* _YOUR TASK_:
In the material below, tally the lines that include the string "费反映单位公务出国", then write down only the total.

* _DATA TO PROCESS_:

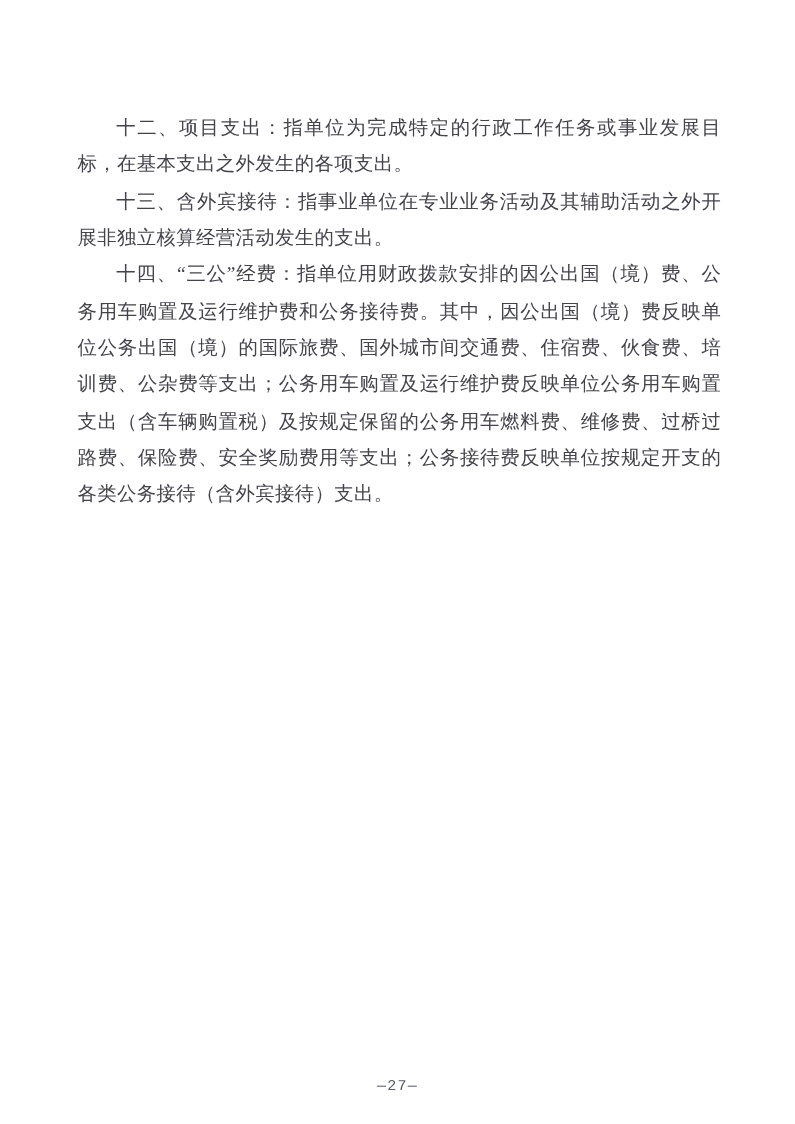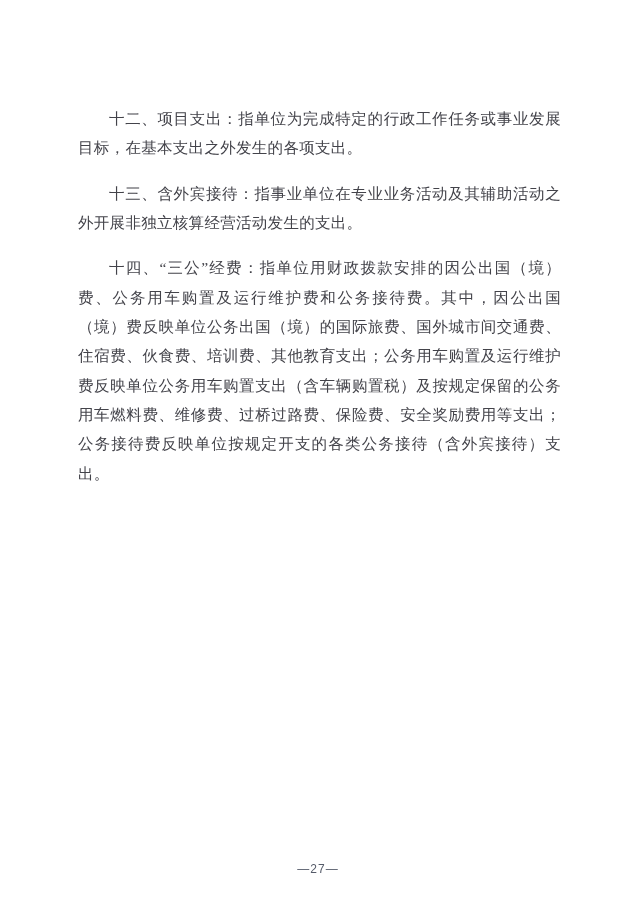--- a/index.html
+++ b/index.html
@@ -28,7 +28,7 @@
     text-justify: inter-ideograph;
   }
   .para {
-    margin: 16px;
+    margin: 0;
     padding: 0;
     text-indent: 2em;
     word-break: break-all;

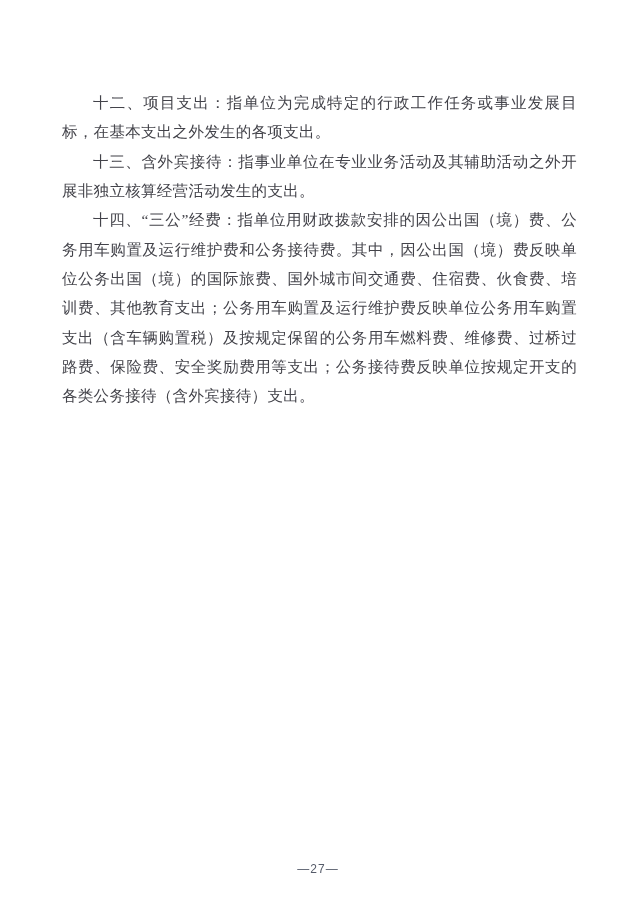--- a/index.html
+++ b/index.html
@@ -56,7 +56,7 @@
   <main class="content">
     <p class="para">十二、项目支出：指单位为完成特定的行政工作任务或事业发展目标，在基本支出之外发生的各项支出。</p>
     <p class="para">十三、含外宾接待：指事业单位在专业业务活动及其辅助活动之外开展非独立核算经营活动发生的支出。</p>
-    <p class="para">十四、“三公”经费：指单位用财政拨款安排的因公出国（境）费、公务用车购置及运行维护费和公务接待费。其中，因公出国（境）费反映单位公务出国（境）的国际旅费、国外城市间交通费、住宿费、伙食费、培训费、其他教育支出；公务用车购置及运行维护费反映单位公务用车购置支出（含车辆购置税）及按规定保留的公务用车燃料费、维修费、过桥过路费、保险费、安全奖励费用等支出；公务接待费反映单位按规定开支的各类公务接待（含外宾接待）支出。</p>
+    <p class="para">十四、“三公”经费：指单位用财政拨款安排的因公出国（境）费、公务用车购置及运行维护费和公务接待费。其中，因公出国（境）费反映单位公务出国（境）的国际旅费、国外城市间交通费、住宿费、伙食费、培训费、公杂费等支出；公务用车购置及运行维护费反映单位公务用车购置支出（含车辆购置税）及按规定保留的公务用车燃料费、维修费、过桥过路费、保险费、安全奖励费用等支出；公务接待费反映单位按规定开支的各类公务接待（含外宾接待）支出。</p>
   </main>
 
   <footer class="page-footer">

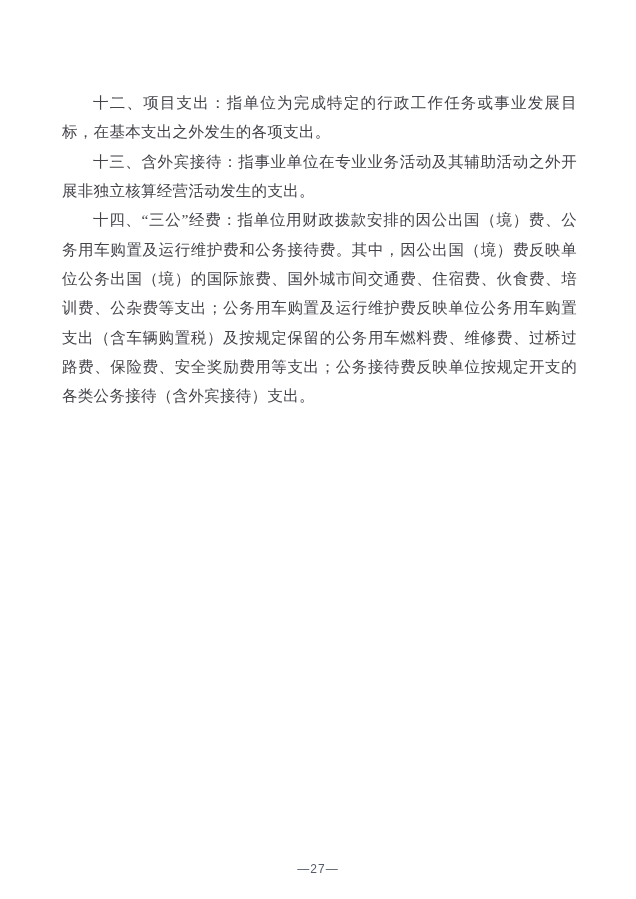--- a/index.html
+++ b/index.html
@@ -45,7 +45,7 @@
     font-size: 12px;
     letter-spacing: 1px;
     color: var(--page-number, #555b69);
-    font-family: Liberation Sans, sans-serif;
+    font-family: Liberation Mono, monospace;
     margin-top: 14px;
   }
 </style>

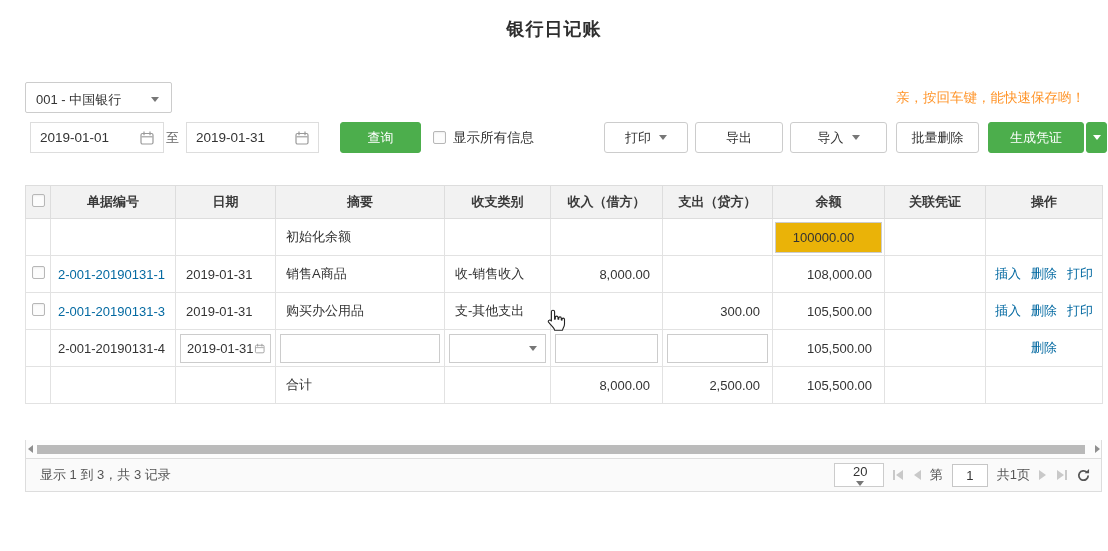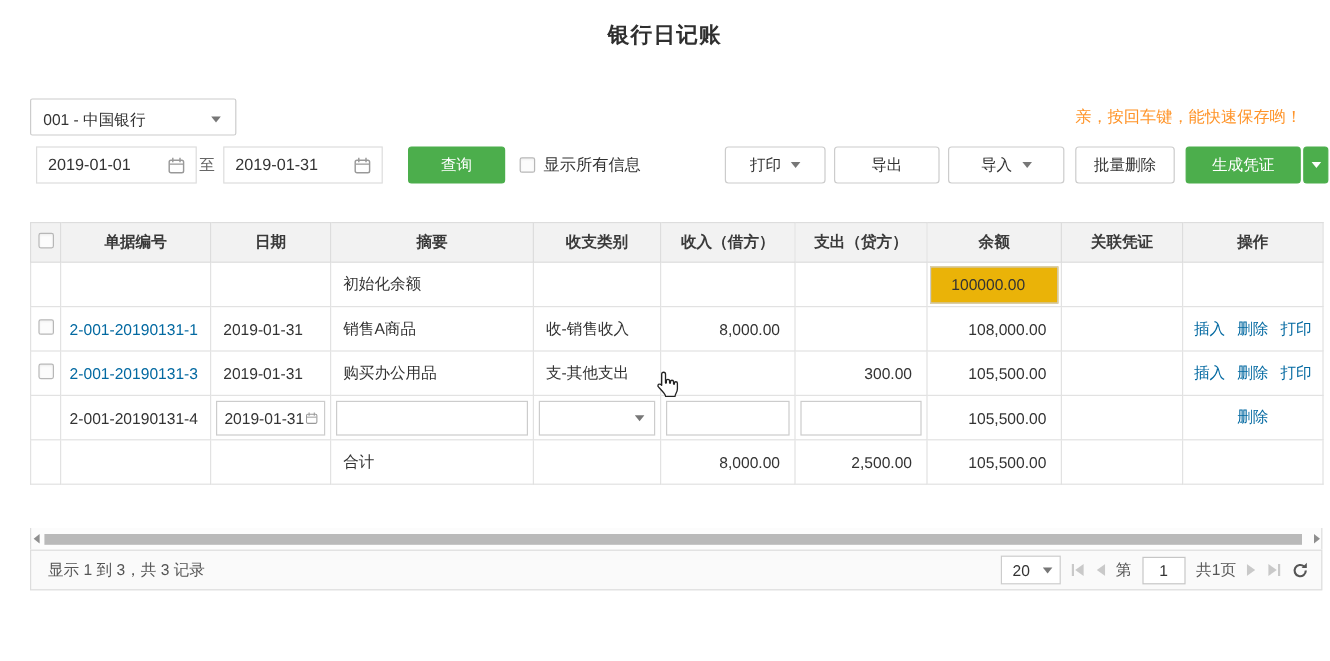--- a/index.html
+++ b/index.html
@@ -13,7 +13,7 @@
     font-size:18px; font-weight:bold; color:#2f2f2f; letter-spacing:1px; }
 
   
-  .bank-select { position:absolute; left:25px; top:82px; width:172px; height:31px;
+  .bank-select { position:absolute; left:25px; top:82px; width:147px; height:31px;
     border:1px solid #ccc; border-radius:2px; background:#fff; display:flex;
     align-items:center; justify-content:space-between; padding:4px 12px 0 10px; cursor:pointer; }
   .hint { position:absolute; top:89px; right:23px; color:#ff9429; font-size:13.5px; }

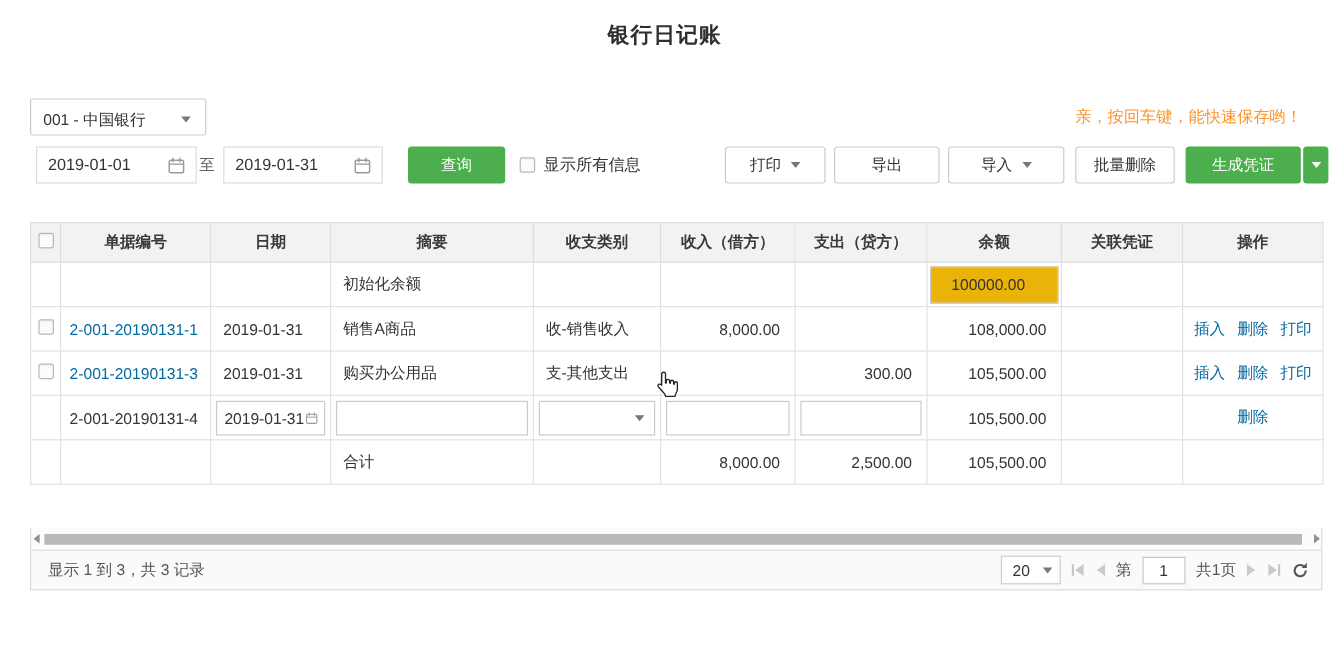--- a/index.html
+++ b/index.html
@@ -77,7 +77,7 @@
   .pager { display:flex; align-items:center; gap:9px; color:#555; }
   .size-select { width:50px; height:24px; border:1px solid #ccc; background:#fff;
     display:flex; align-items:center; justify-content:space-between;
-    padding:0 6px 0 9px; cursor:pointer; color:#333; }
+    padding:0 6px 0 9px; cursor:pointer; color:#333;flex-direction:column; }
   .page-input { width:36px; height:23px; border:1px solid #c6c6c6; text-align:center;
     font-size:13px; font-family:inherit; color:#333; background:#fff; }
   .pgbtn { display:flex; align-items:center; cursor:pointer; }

...

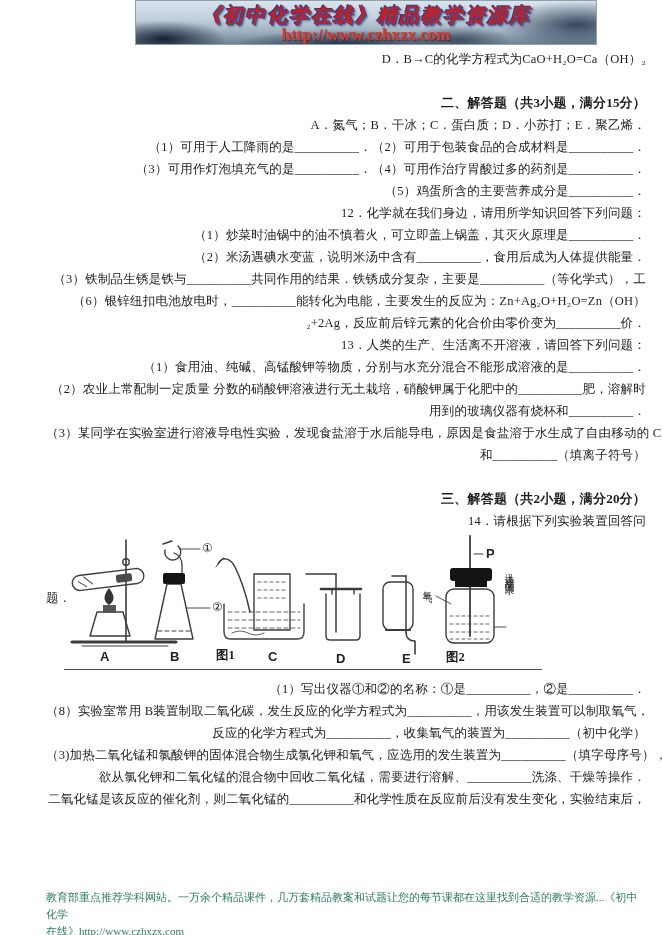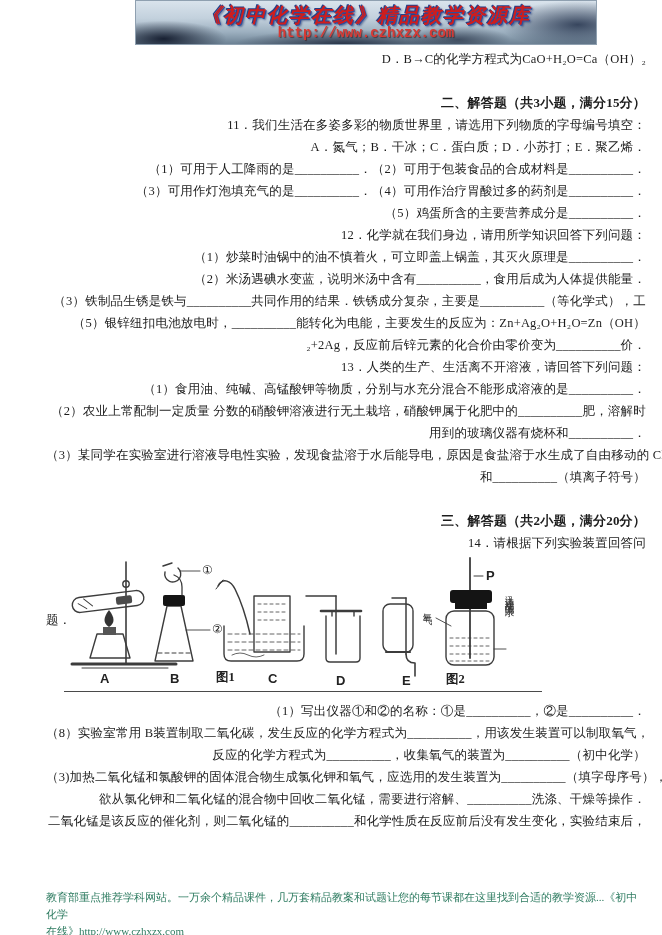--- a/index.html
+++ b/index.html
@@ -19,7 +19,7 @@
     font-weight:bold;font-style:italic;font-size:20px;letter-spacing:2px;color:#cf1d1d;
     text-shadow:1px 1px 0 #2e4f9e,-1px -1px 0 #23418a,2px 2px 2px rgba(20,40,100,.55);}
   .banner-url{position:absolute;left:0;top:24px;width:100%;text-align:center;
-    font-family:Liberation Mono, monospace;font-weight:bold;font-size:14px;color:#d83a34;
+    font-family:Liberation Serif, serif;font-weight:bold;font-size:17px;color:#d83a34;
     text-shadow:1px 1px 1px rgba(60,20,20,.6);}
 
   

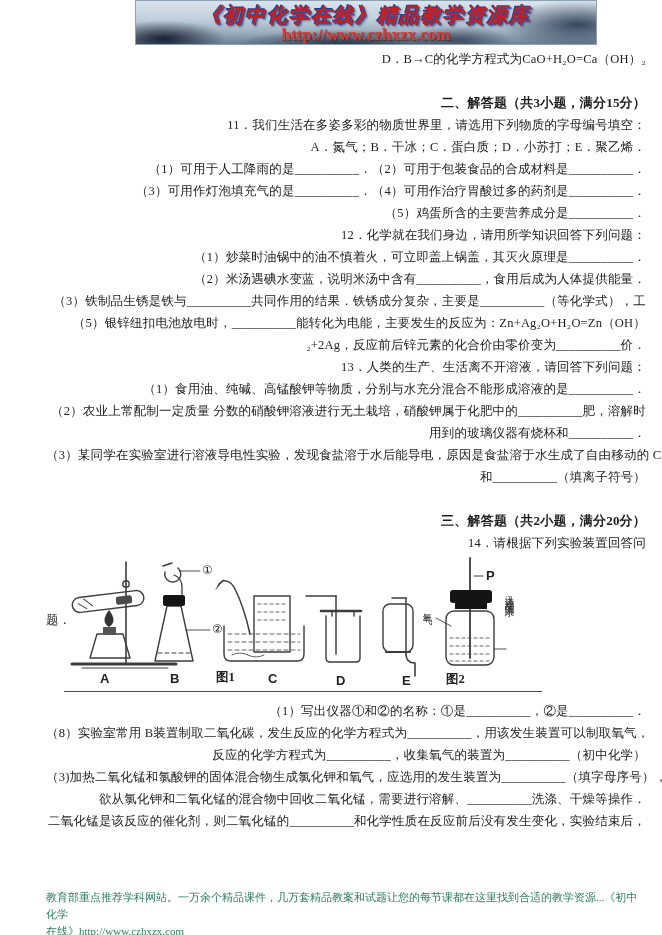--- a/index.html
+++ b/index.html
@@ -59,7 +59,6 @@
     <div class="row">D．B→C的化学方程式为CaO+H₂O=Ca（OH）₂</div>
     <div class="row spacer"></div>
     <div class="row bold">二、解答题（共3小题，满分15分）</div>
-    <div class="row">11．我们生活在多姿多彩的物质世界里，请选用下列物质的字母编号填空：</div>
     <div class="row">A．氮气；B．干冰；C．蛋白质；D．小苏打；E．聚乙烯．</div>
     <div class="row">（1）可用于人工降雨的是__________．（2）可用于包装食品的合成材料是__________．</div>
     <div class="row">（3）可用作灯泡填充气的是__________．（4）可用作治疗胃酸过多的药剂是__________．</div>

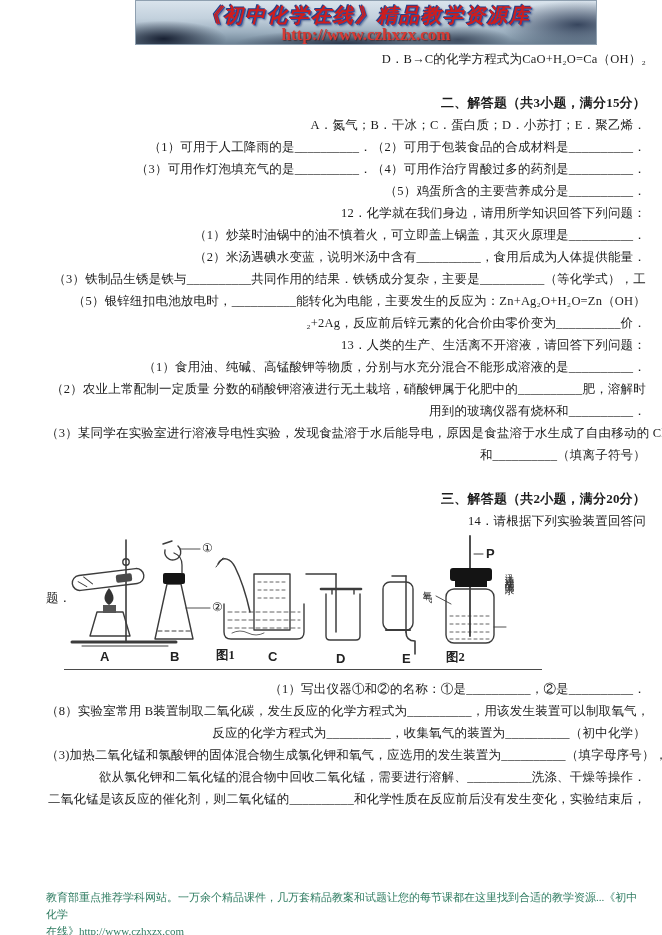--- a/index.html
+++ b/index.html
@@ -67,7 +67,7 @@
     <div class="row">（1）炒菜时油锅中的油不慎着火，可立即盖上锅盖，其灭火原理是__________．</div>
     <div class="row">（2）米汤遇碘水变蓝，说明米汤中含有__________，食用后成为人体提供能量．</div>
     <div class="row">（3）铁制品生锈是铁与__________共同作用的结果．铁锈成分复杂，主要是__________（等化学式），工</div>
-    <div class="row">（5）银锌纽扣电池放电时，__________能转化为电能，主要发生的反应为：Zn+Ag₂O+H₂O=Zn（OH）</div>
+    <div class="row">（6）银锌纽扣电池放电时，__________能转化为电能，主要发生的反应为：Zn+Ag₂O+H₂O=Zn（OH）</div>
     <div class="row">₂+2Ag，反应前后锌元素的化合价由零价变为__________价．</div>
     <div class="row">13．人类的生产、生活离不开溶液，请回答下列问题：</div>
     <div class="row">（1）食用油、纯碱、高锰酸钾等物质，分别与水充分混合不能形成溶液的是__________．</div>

* _TASK RESPONSE_:
2